Peygamber Efendimiz sözüne devâmla şöyle buyurdu:
“Bu ayda şu dört şeyi çok yapınız. Bunun ikisini, Allahü teâlâ çok sever. Bunlar, Kelime-i şehâdet söylemek ve istiğfâr etmektir. İkisini de, zâten her zaman yapmanız lâzımdır. Bunlar da, Allahü teâlâdan Cenneti istemek ve Cehennem ateşinden O’na sığınmaktır. Bu ayda, bir oruçluya su veren bir kimse, kıyâmet günü susuz kalmayacaktır.”
Resûlullah Efendimiz (aleyhisselâm) buyurmuşlardır ki:
“Ramazân orucunu farz bilip sevâb bekleyerek oruç tutanların günâhları affolur.” [Buhârî]
“Ramazân ayı gelince, Cennet kapıları açılır. Cehennem kapıları kapanır ve şeytânlar zincire bağlanır.”
“Ramazân, bereket ayıdır. Allah bu ayda, günâhları bağışlar, duâları kabul eder. Bu ayın hakkını gözetin! Ancak Cehenneme gidecek olan, bu ayda rahmetten mahrûm kalır.” [Taberânî]

HÜRMET ETMELİ
İdrâkiyle şerefleneceğimiz mübârek Ramazân ayına hürmet etmek lâzımdır. Hürmet etmek için de, Allahü teâlânın emirlerini yerine getirmeli, yasaklarından kaçınmalıdır. Oruç tutup da, çeşitli günâhlar işleyen, meselâ gıybet eden, yalan söyleyen, kalb kıran, harâmlardan kaçmayan bir kimse, Ramazân ayına hürmet etmemiş olur.

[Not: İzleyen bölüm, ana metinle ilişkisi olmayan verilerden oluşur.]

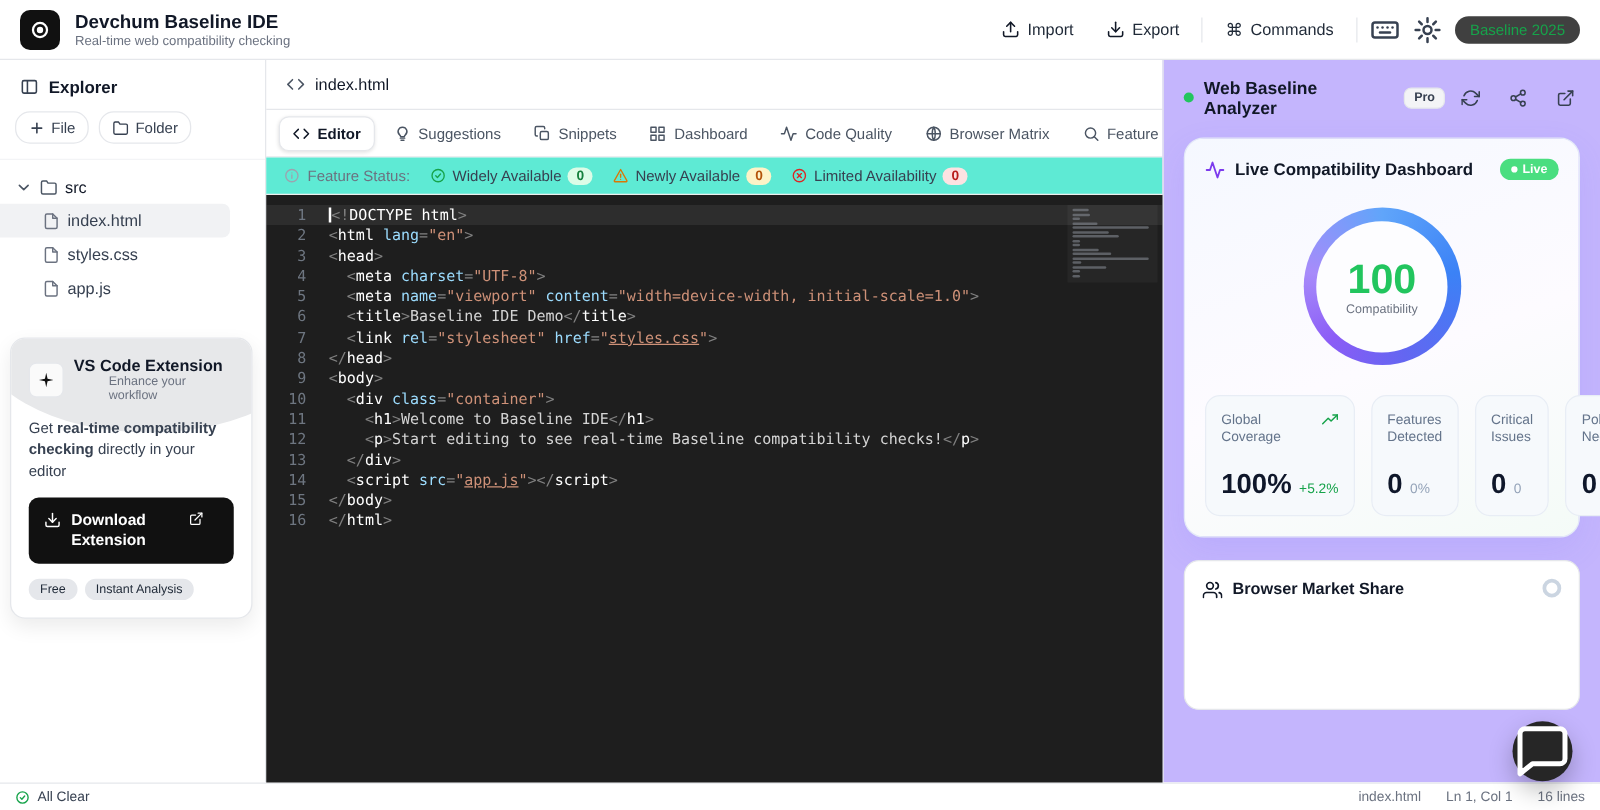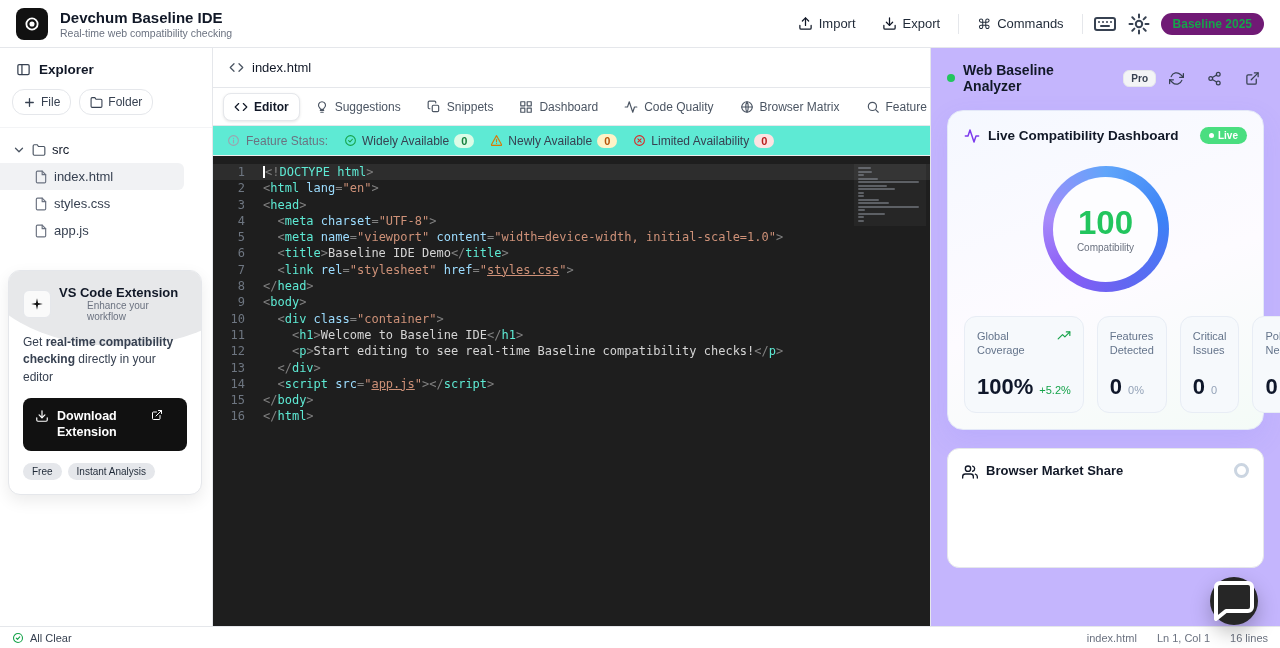--- a/index.html
+++ b/index.html
@@ -13,21 +13,21 @@
   .logo svg { width: 18px; height: 18px; }
   .app-title { font-size: 15px; font-weight: 700; color: #111827; line-height: 1.2; }
   .app-subtitle { font-size: 10.5px; color: #6b7280; }
   .header-right { margin-left: auto; display: flex; align-items: center; gap: 10px; }
   .hbtn { display: flex; align-items: center; gap: 6px; font-size: 13px; font-weight: 500; color: #1f2937; background: none; border: none; padding: 6px 8px; border-radius: 6px; cursor: pointer; font-family: inherit; }
   .hbtn .ic { width: 15px; height: 15px; color: #111827; }
   .cmd-glyph { font-size: 14px; line-height: 1; }
   .vdiv { width: 1px; height: 20px; background: #e5e7eb; }
   .icon-btn { background: none; border: none; color: #374151; width: 24px; height: 24px; display: flex; align-items: center; justify-content: center; cursor: pointer; }
   .icon-btn svg { width: 17px; height: 17px; }
-  .badge-green { background: #701a75; color: #16a34a; font-size: 12px; font-weight: 700; padding: 4px 12px; border-radius: 999px; text-align: center; }
+  .badge-green { background: #404040; color: #16a34a; font-size: 12px; font-weight: 400; padding: 4px 12px; border-radius: 999px; text-align: center; }
 
   
   .main { flex: 1; display: flex; min-height: 0; }
 
   
   .sidebar { width: 213px; flex-shrink: 0; border-right: 1px solid #e5e7eb; display: flex; flex-direction: column; background: #fff; }
   .explorer-head { display: flex; align-items: center; gap: 8px; padding: 14px 16px 10px; font-size: 13.5px; font-weight: 600; }
   .explorer-head .ic { width: 15px; height: 15px; color: #374151; }
   .file-actions { display: flex; gap: 8px; padding: 2px 12px 12px; border-bottom: 1px solid #f3f4f6; }
   .btn-sm { display: flex; align-items: center; gap: 5px; font-size: 12px; color: #374151; border: 1px solid #e5e7eb; border-radius: 12px; padding: 5px 10px; background: #fff; cursor: pointer; font-family: inherit; }
@@ -75,21 +75,21 @@
   .cnt-warning { background: #fef3c7; color: #b45309; }
   .cnt-error { background: #fee2e2; color: #b91c1c; }
 
   .code-area { flex: 1; background: #1e1e1e; position: relative; overflow: hidden; font-family: "DejaVu Sans Mono", monospace; font-size: 12px; padding-top: 8px; }
   .code-line { display: flex; height: 16.3px; line-height: 16.3px; white-space: pre; }
   .code-line.active { background: rgba(255,255,255,.07); }
   .ln { width: 50px; flex-shrink: 0; text-align: right; padding-right: 18px; color: #6e7681; }
   .code-text { color: #d4d4d4; }
   .caret { display: inline-block; width: 2px; height: 12px; background: #fff; vertical-align: -2px; }
   .tk-p { color: #808080; }
-  .tk-tag { color: #5eead4; }
+  .tk-tag { color: #ffffff; }
   .tk-attr { color: #9cdcfe; }
   .tk-str { color: #ce9178; }
   .tk-txt { color: #d4d4d4; }
   .tk-link { color: #ce9178; text-decoration: underline; }
   .minimap { position: absolute; top: 8px; right: 4px; width: 72px; padding: 3px 4px; background: rgba(255,255,255,.04); }
   .mm-line { height: 2px; margin-bottom: 1.5px; background: #8a9099; opacity: .55; border-radius: 1px; }
 
   
   .right-panel { width: 350px; flex-shrink: 0; border-left: 1px solid #e5e7eb; background: #c4b5fd; padding: 14px 16px; overflow: hidden; }
   .rp-head { display: flex; align-items: center; gap: 8px; }

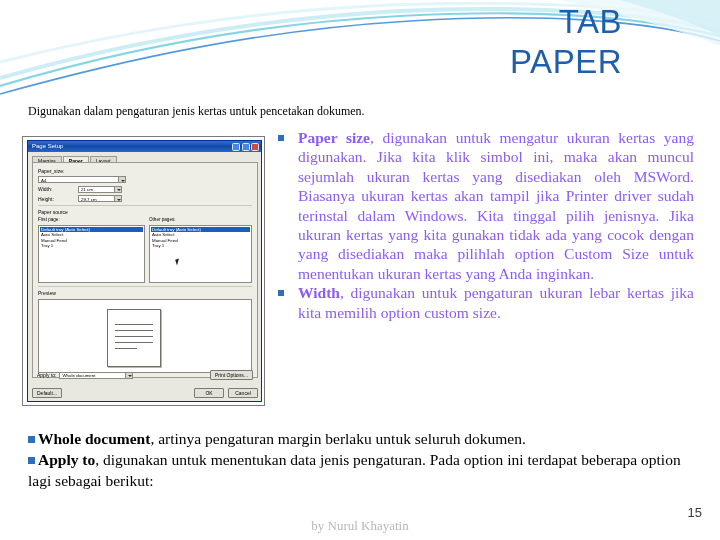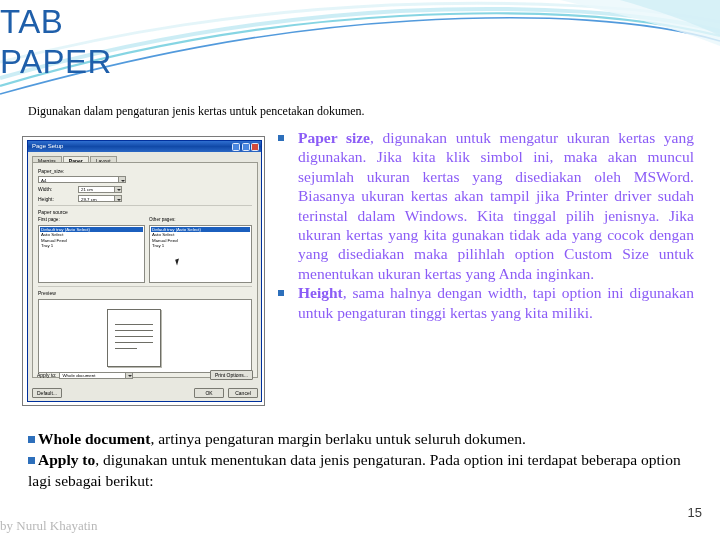--- a/index.html
+++ b/index.html
@@ -24,21 +24,21 @@
     overflow: hidden;
     pointer-events: none;
   }
 
   
   .title-block {
     position: absolute;
     top: 2px;
     left: 0;
     width: 622px;
-    text-align: left;
+    text-align: right;
     font-family: "Liberation Sans", sans-serif;
     font-size: 33px;
     line-height: 40px;
     color: #1f5faa;
     letter-spacing: 0.5px;
     z-index: 4;
   }
 
   
   .intro {
@@ -267,21 +267,21 @@
     margin-right: 3px;
     vertical-align: 1px;
   }
 
   
   .footer-credit {
     position: absolute;
     bottom: 6px;
     left: 0;
     width: 720px;
-    text-align: left;
+    text-align: center;
     font-size: 13px;
     color: #b8b8b8;
   }
   .page-num {
     position: absolute;
     bottom: 20px;
     right: 18px;
     font-size: 13px;
     color: #3a3a3a;
     font-family: "Liberation Sans", sans-serif;
@@ -411,21 +411,21 @@
   </div>
 </div>
 
 <div class="bullets">
   <div class="bullet-item">
     <span class="sq"></span>
     <b>Paper size</b><span>, digunakan untuk mengatur ukuran kertas yang digunakan. Jika kita klik simbol ini, maka akan muncul sejumlah ukuran kertas yang disediakan oleh MSWord. Biasanya ukuran kertas akan tampil jika Printer driver sudah terinstal dalam Windows. Kita tinggal pilih jenisnya. Jika ukuran kertas yang kita gunakan tidak ada yang cocok dengan yang disediakan maka pilihlah option Custom Size untuk menentukan ukuran kertas yang Anda inginkan.</span>
   </div>
   <div class="bullet-item">
     <span class="sq"></span>
-    <b>Height</b><span>, sama halnya dengan width, tapi option ini digunakan untuk pengaturan tinggi kertas yang kita miliki.</span>
+    <b>Width</b><span>, digunakan untuk pengaturan ukuran lebar kertas jika kita memilih option custom size.</span>
   </div>
 </div>
 
 <div class="bottom-block">
   <div class="bline">
     <span class="sq"></span><b>Whole document</b><span>, artinya pengaturan margin berlaku untuk seluruh dokumen.</span>
   </div>
   <div class="bline">
     <span class="sq"></span><b>Apply to</b><span>, digunakan untuk menentukan data jenis pengaturan. Pada option ini terdapat beberapa option  lagi sebagai berikut:</span>
   </div>

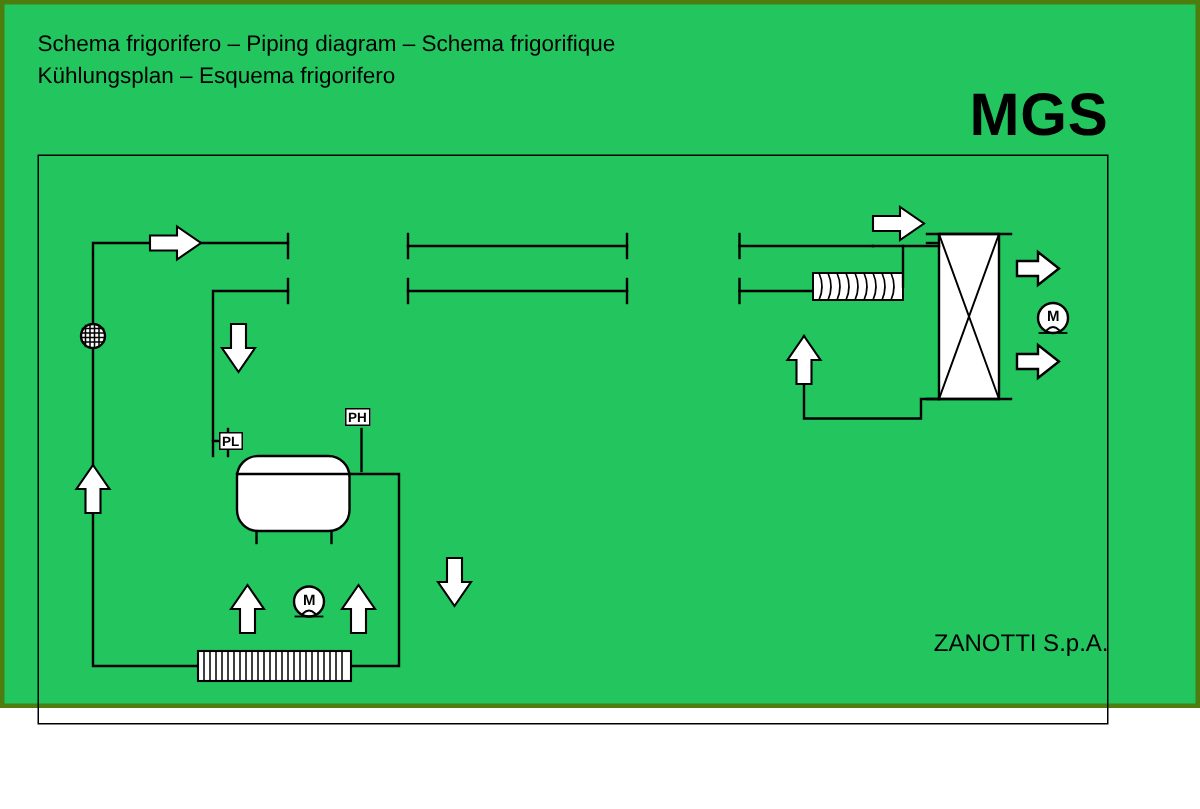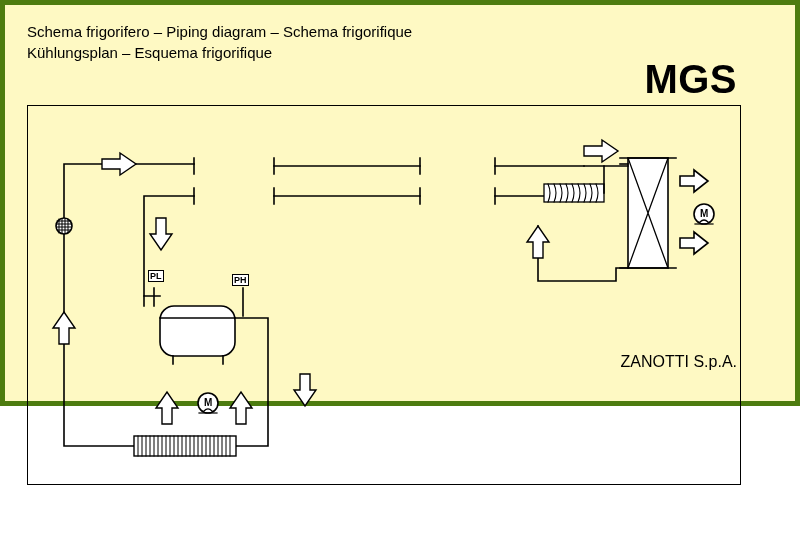--- a/index.html
+++ b/index.html
@@ -12,24 +12,24 @@
     height: 539px;
     font-family: "Liberation Sans", sans-serif;
     color: #000000;
     position: relative;
     overflow: hidden;
   }
   #page {
     position: absolute;
     left: 0; top: 0;
     width: 800px;
-    height: 406px;
-    border: 5px solid #4d7c0f;
+    height: 472px;
+    border: 3px solid #4d7c0f;
     box-sizing: border-box;
-    background: #fef9c3;
+    background: #22c55e;
   }
   .title-block {
     position: absolute;
     left: 22px;
     top: 16px;
     width: 620px;
   }
   .title-line {
     font-size: 15px;
     line-height: 21px;
@@ -76,21 +76,21 @@
     line-height: 10px;
   }
 </style>
 </head>
 <body>
 
 <div id="page">
 
   <div class="title-block">
     <div class="title-line">Schema frigorifero – Piping diagram – Schema frigorifique</div>
-    <div class="title-line">Kühlungsplan – Esquema frigorifique</div>
+    <div class="title-line">Kühlungsplan – Esquema frigorifero</div>
   </div>
 
   <div class="brand">MGS</div>
 
   <div id="diagram-frame">
 
     <svg id="svg-layer" viewBox="0 0 714 380" xmlns="http://www.w3.org/2000/svg">
       <g stroke="#000" stroke-width="1.6" fill="none" stroke-linecap="square">
 
         <path d="M36 120 L36 58 L166 58"></path>
@@ -197,21 +197,21 @@
           <path d="M134 318 L134 302 L128 302 L139 286 L150 302 L144 302 L144 318 Z"></path>
           <path d="M208 318 L208 302 L202 302 L213 286 L224 302 L218 302 L218 318 Z"></path>
 
           <path d="M556 40 L574 40 L574 34 L590 45 L574 56 L574 50 L556 50 Z"></path>
           <path d="M505 152 L505 136 L499 136 L510 120 L521 136 L515 136 L515 152 Z"></path>
         </g>
 
       </g>
     </svg>
 
-    <div class="lbl" style="left:120px; top:164px;">PL</div>
+    <div class="lbl" style="left:120px; top:184px;">PL</div>
     <div class="lbl" style="left:204px; top:168px;">PH</div>
 
     <div style="position:absolute; left:176px; top:291px; font-size:10px; font-weight:bold;">M</div>
     <div style="position:absolute; left:672px; top:102px; font-size:10px; font-weight:bold;">M</div>
 
   </div>
 
   <div class="footer">ZANOTTI S.p.A.</div>
 
 </div>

Bu konuda, muhtelif hadîs-i şerîflerde buyuruldu ki:
“Ramazân ayına çok hürmet etmelidir. Onun rahmeti mü’minleri sevindiricidir. O, öyle bir aydır ki; ilk günleri rahmet, ortası mağfiret ve sonu Cehennem ateşinden kurtulmaktır.”
“Allahü teâlâ, ramazân ayında günâh işlemeyi terk eden kimsenin, onbir aylık günâhını mağfiret eder.”
“Dikkatli olun. Ramazân ayındaki sevâp ve günâhlar katlarıyla yazılır. Ramazânda çok namaz kılınız. Çok Kur’ân-ı kerîm okuyunuz. Çünkü ramazân ayında okunan Kur’ân-ı kerîmin her bir harfi için, Cenâb-ı Hak, Cennet bahçelerinden bir bahçe ihsân eder.”
“Ramazân ayında bir günâh işleyen, iki azâba müstehak olur. Ramazân ayında bir iyilik eden de, iki sevâba kavuşur.”
“Ramazân ayının gündüz ve gecesinde Kur’ân-ı kerîmden bir âyet okuyana, her harfi için bir şehîd sevâbı verilir.”